Task description: A single figure is wanted: the count of lines below containing the string "天统苍噬剑".

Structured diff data
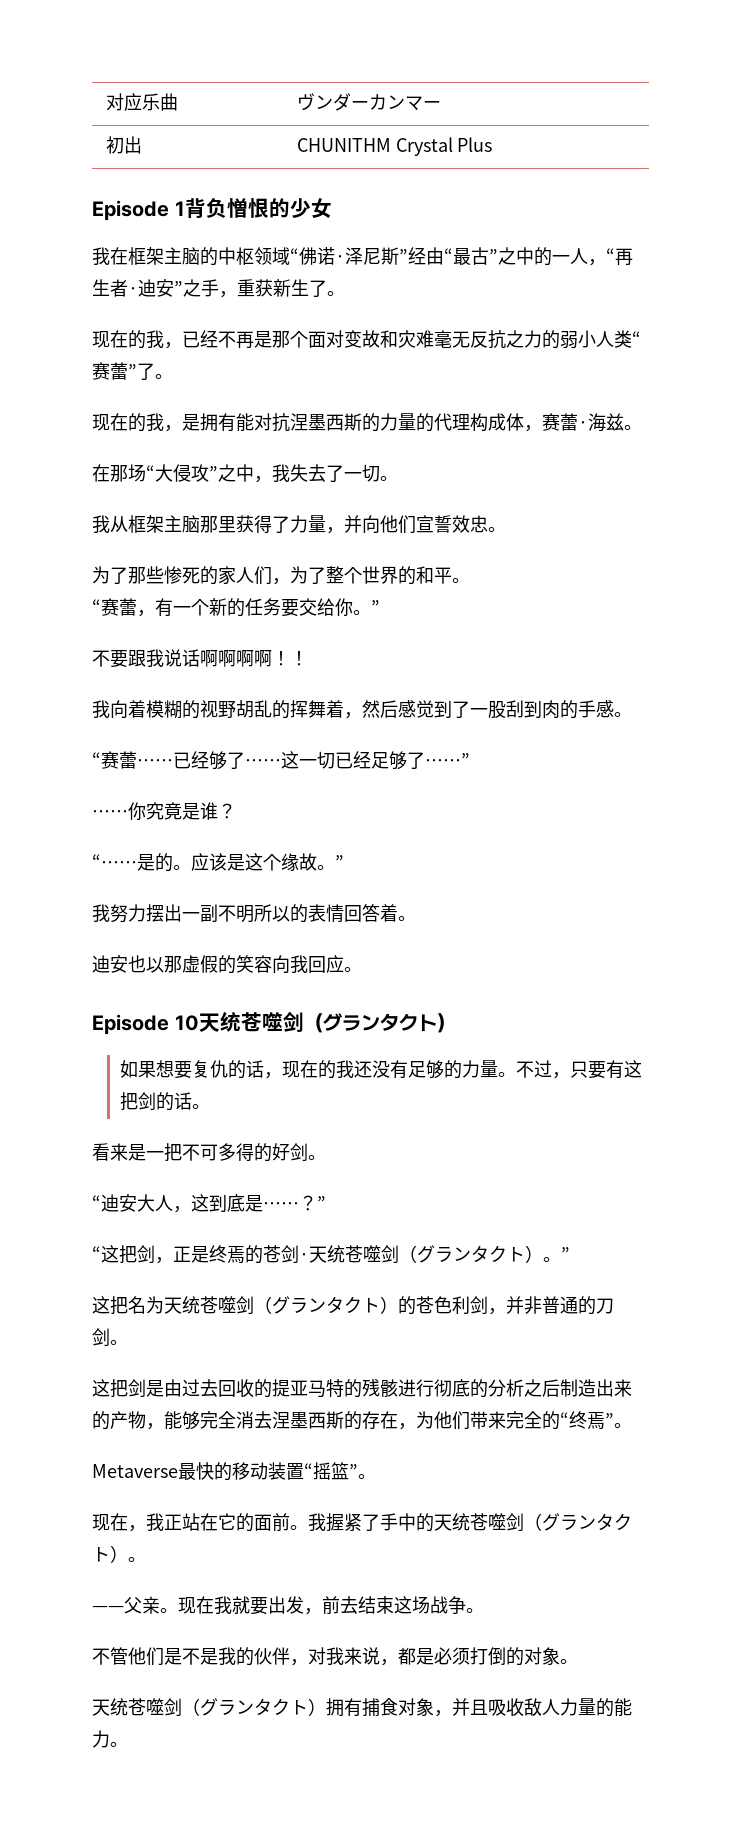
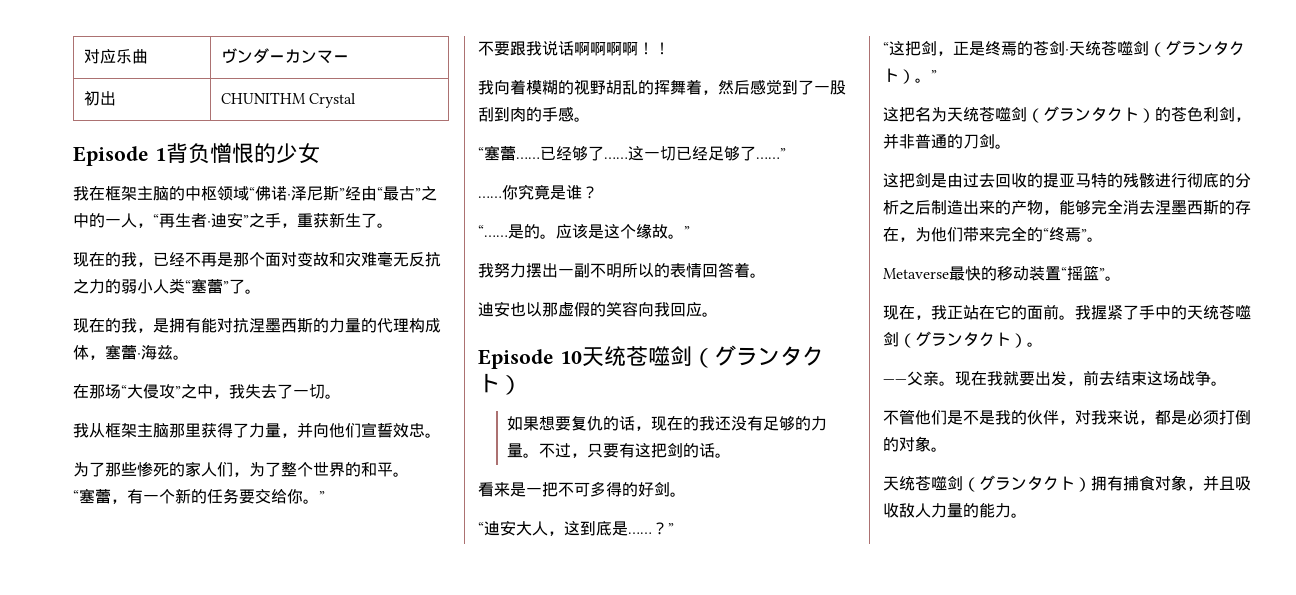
[457,137,493,152] Plus -> (357, 100) none
[92,362,110,380] 赛 -> [191,278,207,294] 塞
[542,413,560,431] 赛 -> [105,344,121,360] 塞
[101,598,119,616] 赛 -> [79,488,95,504] 塞
[101,751,119,769] 赛 -> [484,145,500,161] 塞

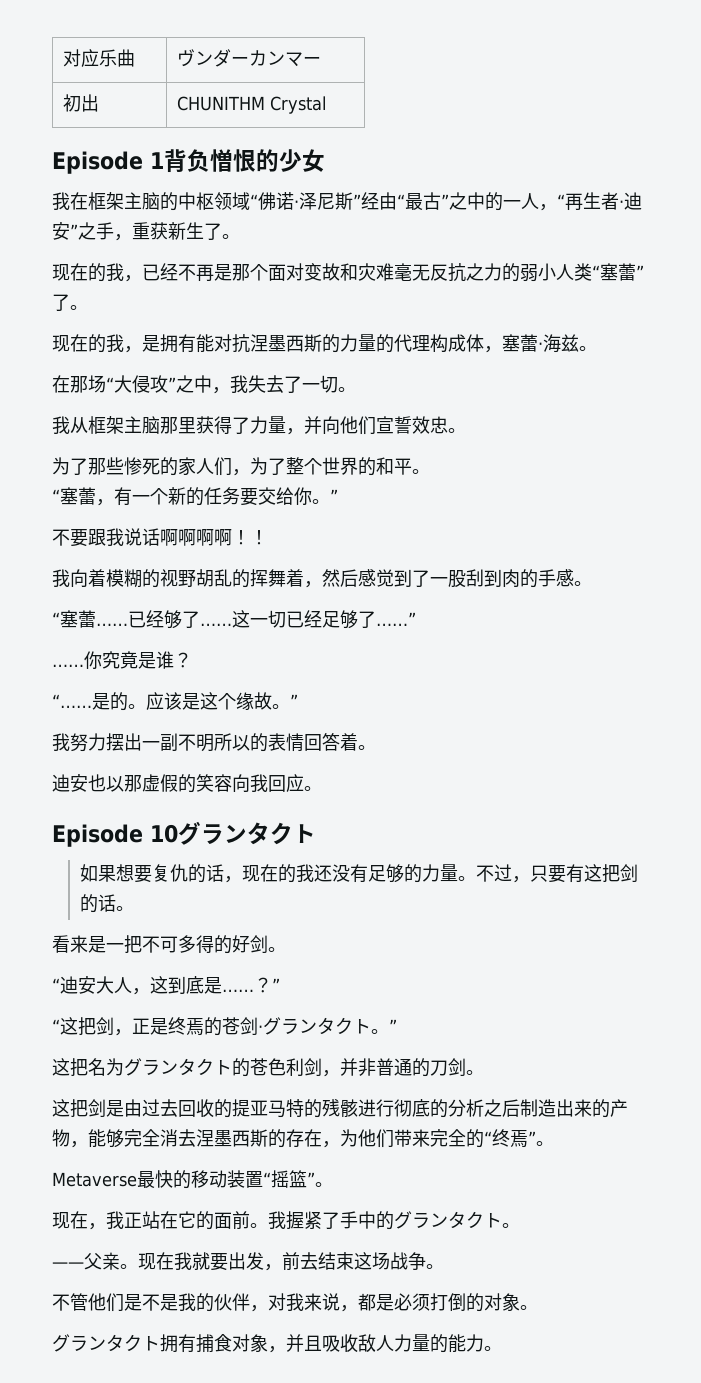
[581,345,824,368] [478,373,522,395] 天统苍噬剑（グランタクト） -> [178,821,316,845] グランタクト
[1069,40,1245,57] [883,68,915,84] 天统苍噬剑（グランタクト） -> [263,1017,371,1035] グランタクト
[947,106,1155,123] 天统苍噬剑（グランタクト） -> [124,1058,232,1076] グランタクト
[1187,305,1251,320] [883,331,1027,348] 天统苍噬剑（グランタクト） -> [394,1211,502,1229] グランタクト
[883,475,1091,492] 天统苍噬剑（グランタクト） -> [52,1334,160,1352] グランタクト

Answer section: 5